Regarding the DMC question, the DMC's main role is to monitor for the safety of this trial. Only under extraordinary circumstances would they be in a position to advise us to stop the study for efficacy, and we don't expect that to be a possibility.

And with regards to our small molecule program, there are publications that are in the review process for some of our lead compounds in diabetes and so that is likely going to be the first indication that you'll see in the public domain, and also given our collaboration with Servier, the most likely first indication in terms of clinical development.

Okay, great. Thank you very much.

(Operator Instructions). The next question comes from David Nierengarten from Wedbush Securities.

Hey. Thanks for taking my question. I had a quick question with the recent approval or recommendation or positive data I should say from the Novartis heart failure compound, but not serelaxin. If you could refresh our memories if there's any potential changes in patient's treatment post MYDICAR or any amendments to the clinical trial that would allow any new treatments or different treatments are already listed. Thanks.

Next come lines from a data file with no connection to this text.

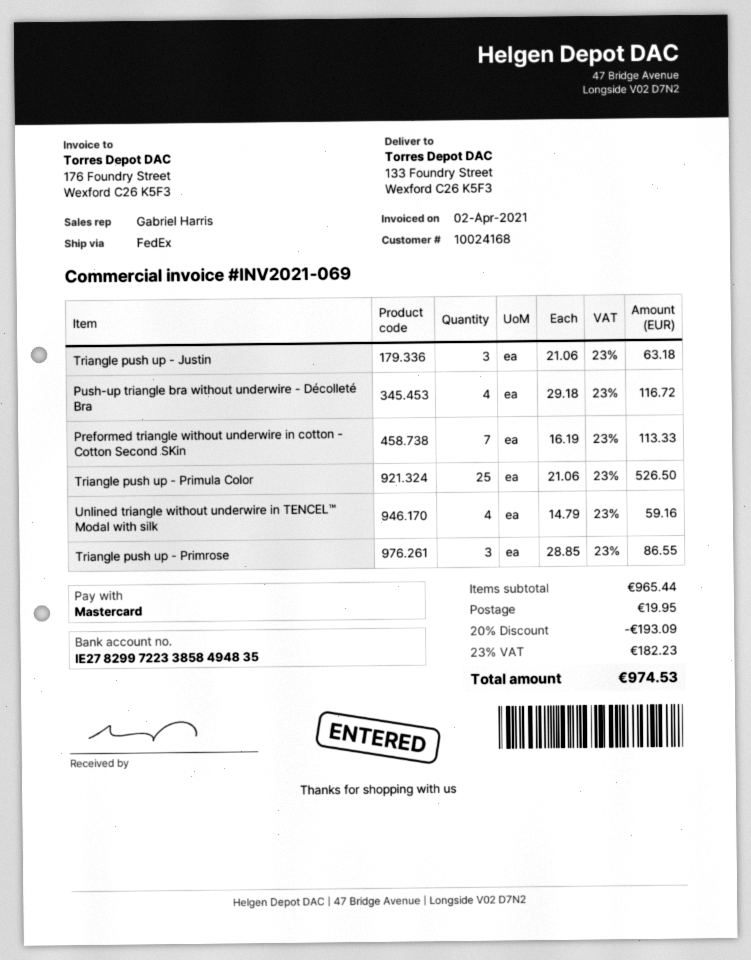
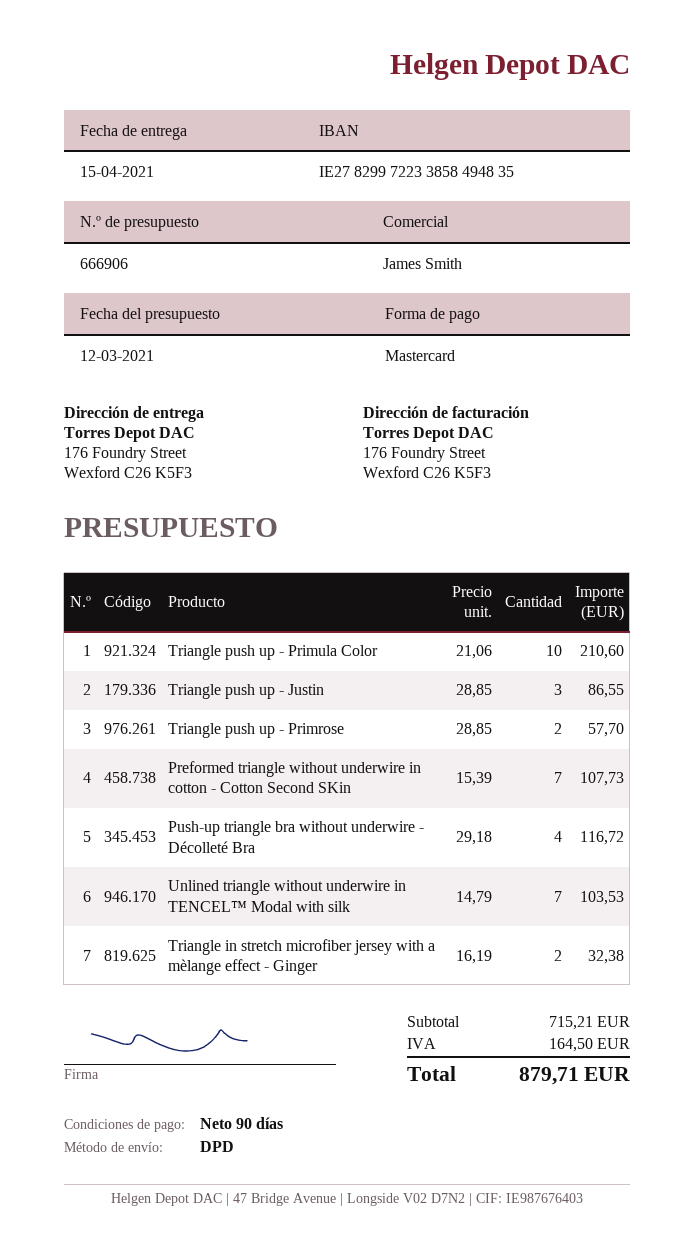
sales rep: Gabriel Harris -> James Smith
shipping method: FedEx -> DPD
ship to: 133 Foundry Street, Wexford C26 K5F3 -> 176 Foundry Street, Wexford C26 K5F3
Triangle push up - Justin: 3 x 21.06 = 63.18 -> 3 x 28.85 = 86.55
Preformed triangle without underwire in cotton - Cotton Second SKin: 7 x 16.19 = 113.33 -> 7 x 15.39 = 107.73
Triangle push up - Primula Color: 25 x 21.06 = 526.50 -> 10 x 21.06 = 210.60
Unlined triangle without underwire in TENCEL™ Modal with silk: 4 x 14.79 = 59.16 -> 7 x 14.79 = 103.53
Triangle push up - Primrose: 3 x 28.85 = 86.55 -> 2 x 28.85 = 57.70
Triangle in stretch microfiber jersey with a mèlange effect - Ginger: none -> 2 x 16.19 = 32.38
subtotal: 965.44 -> 715.21
discount: 20% = 193.09 -> none
shipping: 19.95 -> none
tax: 182.23 -> 164.50
total: 974.53 -> 879.71

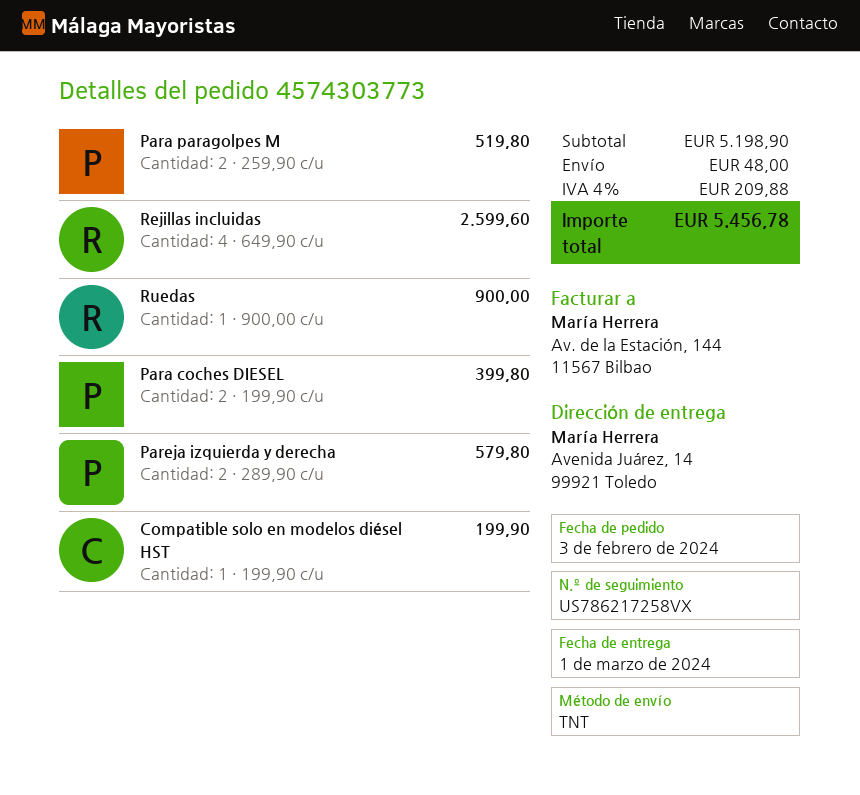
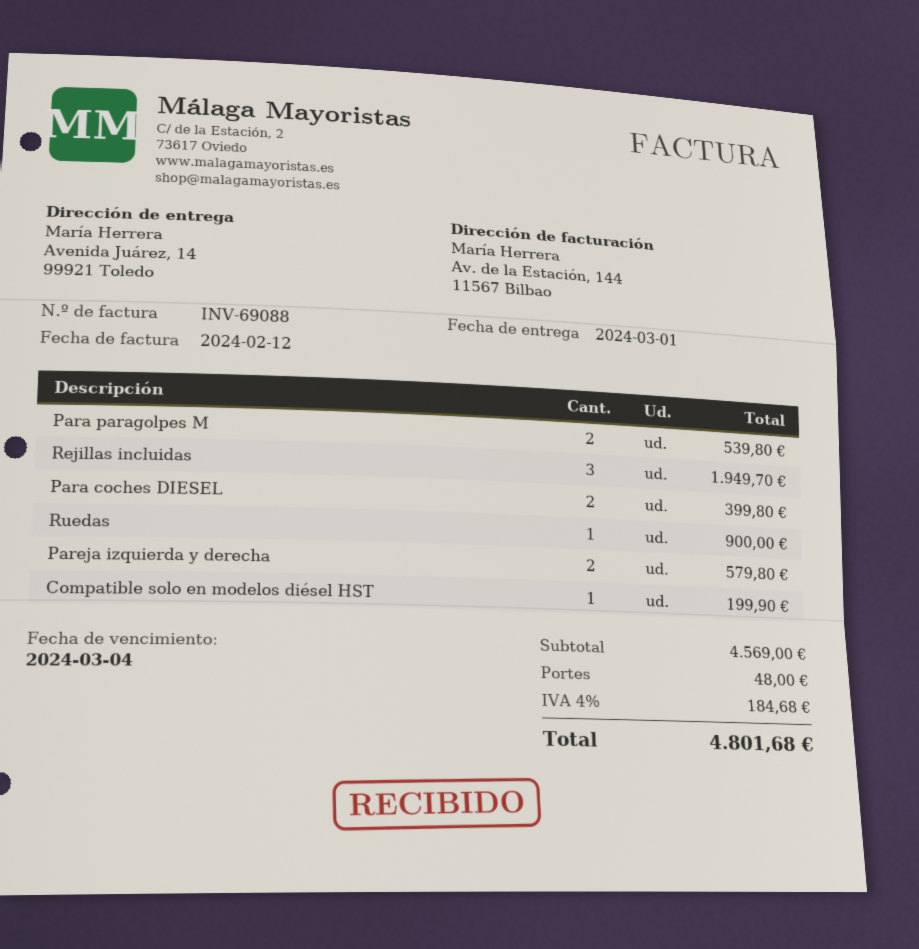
Para paragolpes M: 2 for 519.80 -> 2 for 539.80
Rejillas incluidas: 4 for 2599.60 -> 3 for 1949.70
subtotal: 5198.90 -> 4569.00
tax: 4% = 209.88 -> 4% = 184.68
total: 5456.78 -> 4801.68

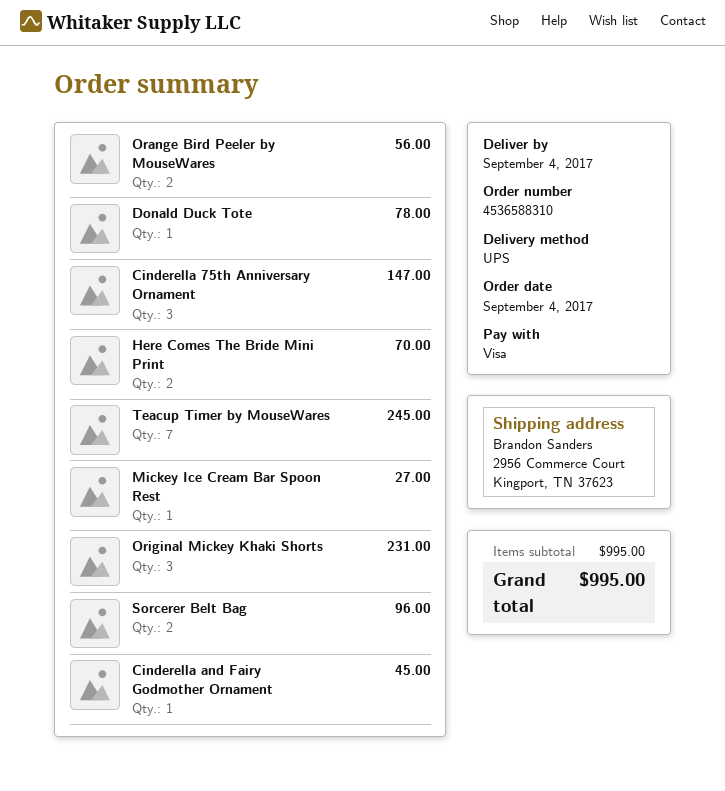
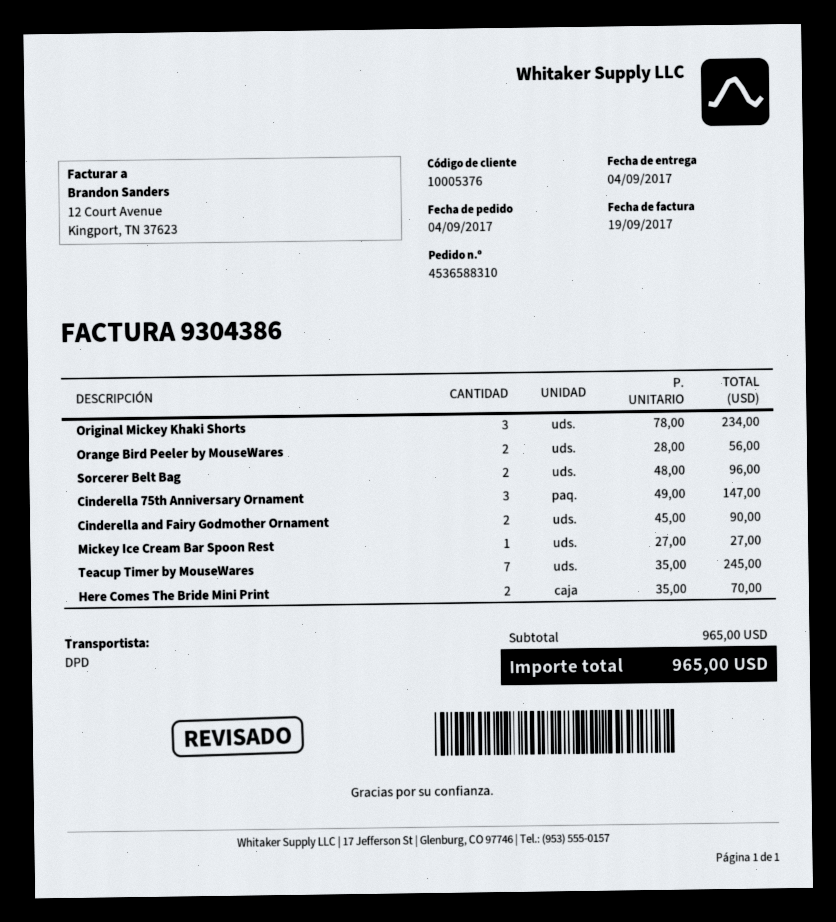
shipping method: UPS -> DPD
Donald Duck Tote: 1 for 78.00 -> none
Original Mickey Khaki Shorts: 3 for 231.00 -> 3 for 234.00
Cinderella and Fairy Godmother Ornament: 1 for 45.00 -> 2 for 90.00
subtotal: 995.00 -> 965.00
total: 995.00 -> 965.00

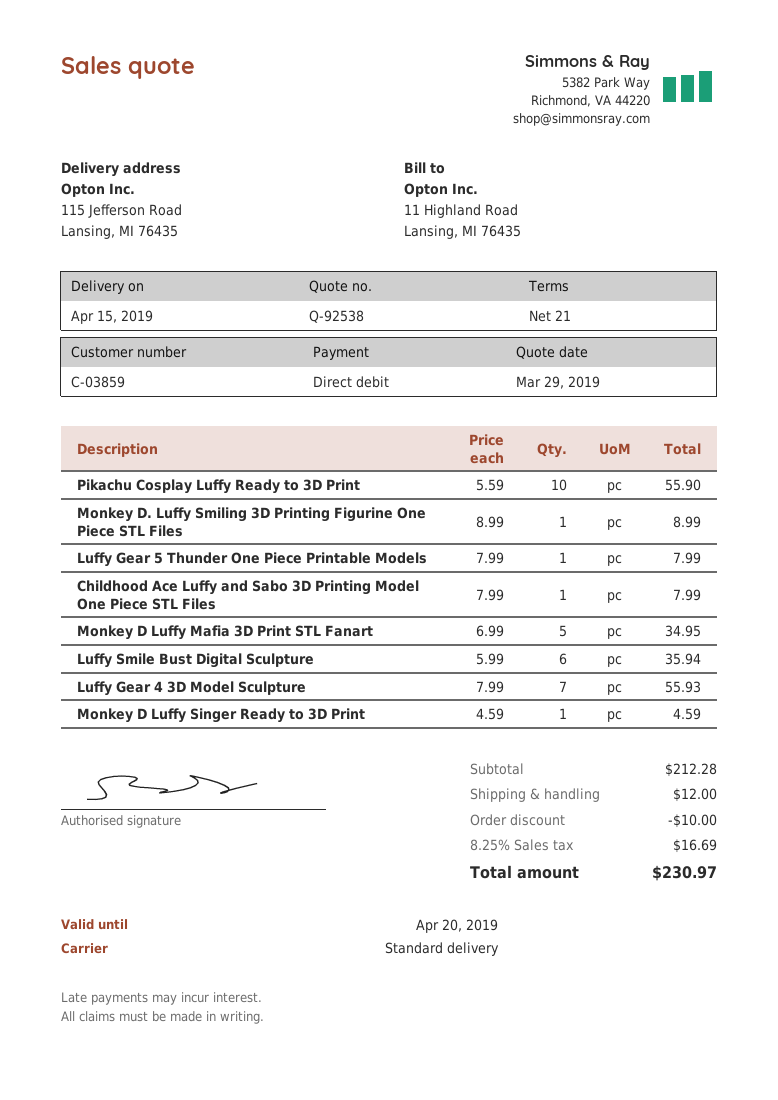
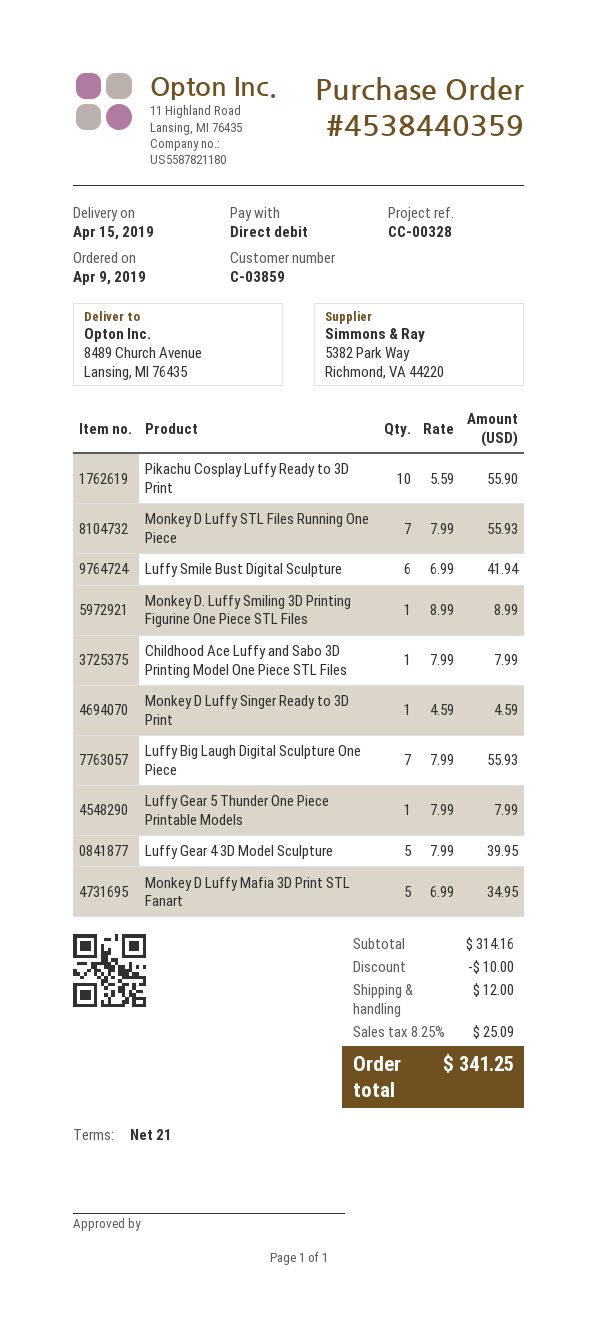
ship to: 115 Jefferson Road, Lansing, MI 76435 -> 8489 Church Avenue, Lansing, MI 76435
Luffy Smile Bust Digital Sculpture: 6 x 5.99 = 35.94 -> 6 x 6.99 = 41.94
Luffy Gear 4 3D Model Sculpture: 7 x 7.99 = 55.93 -> 5 x 7.99 = 39.95
Monkey D Luffy STL Files Running One Piece: none -> 7 x 7.99 = 55.93
Luffy Big Laugh Digital Sculpture One Piece: none -> 7 x 7.99 = 55.93
subtotal: 212.28 -> 314.16
tax: 8.25% = 16.69 -> 8.25% = 25.09
total: 230.97 -> 341.25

Sure. Maybe just a brief review of the Novartis trial, so the compound is called LCZ696. It's a dual angiotensin receptor blocker and natriuretic peptide degradation inhibitor. And we're very pleased that this compound has demonstrated benefit to chronic heart failure patients.

Just a quick recap, the PARADIGM-HF trial targeted approximately 8,000 patients and had a composite endpoint of death and heart failure hospitalizations. They were targeting a total of 15% risk reduction of the composite endpoint in this large study. While we are very encouraged about the early stopping of this trial, we do not believe that it will meaningfully impact baseline characteristics of the chronic heart failure patients.

As a reminder, MYDICAR is an add-on therapy to small molecule drugs and devices for heart failure. And in CUPID 1 and 2, patients were already on maximally tolerated A.R. inhibition.

In CUPID 1, all MYDICAR dose groups demonstrated a reduced hospitalization rate as well as reduced mortality. As a matter of fact, MYDICAR high-dose group versus placebo demonstrated a trend in favor of MYDICAR on overall survival of three years in 9 versus 14 patients. The p-value was 0.11. So really in summary we believe that the potential impact on MYDICAR on these endpoints may really not be that meaningful. We hope that they are able to get this drug approved, but we believe it's going to be just one of them in lieu of background therapies for MYDICAR.

Great. Thanks.

At this time, I am showing no further questions. I would now like to turn the call back over to Kris for closing remarks.

Okay. I just want to thank everyone who joined us today not only for your time and your attention, but really appreciate your interest in Celladon and our efforts to build a great biopharmaceutical company, importantly, to transform the lives of advanced heart failure patients. So I hope you all have a good day and thank you again for joining.

Ladies and gentlemen, that does conclude the conference for today. Again, thank you for your participation. You may all disconnect. Have a good day.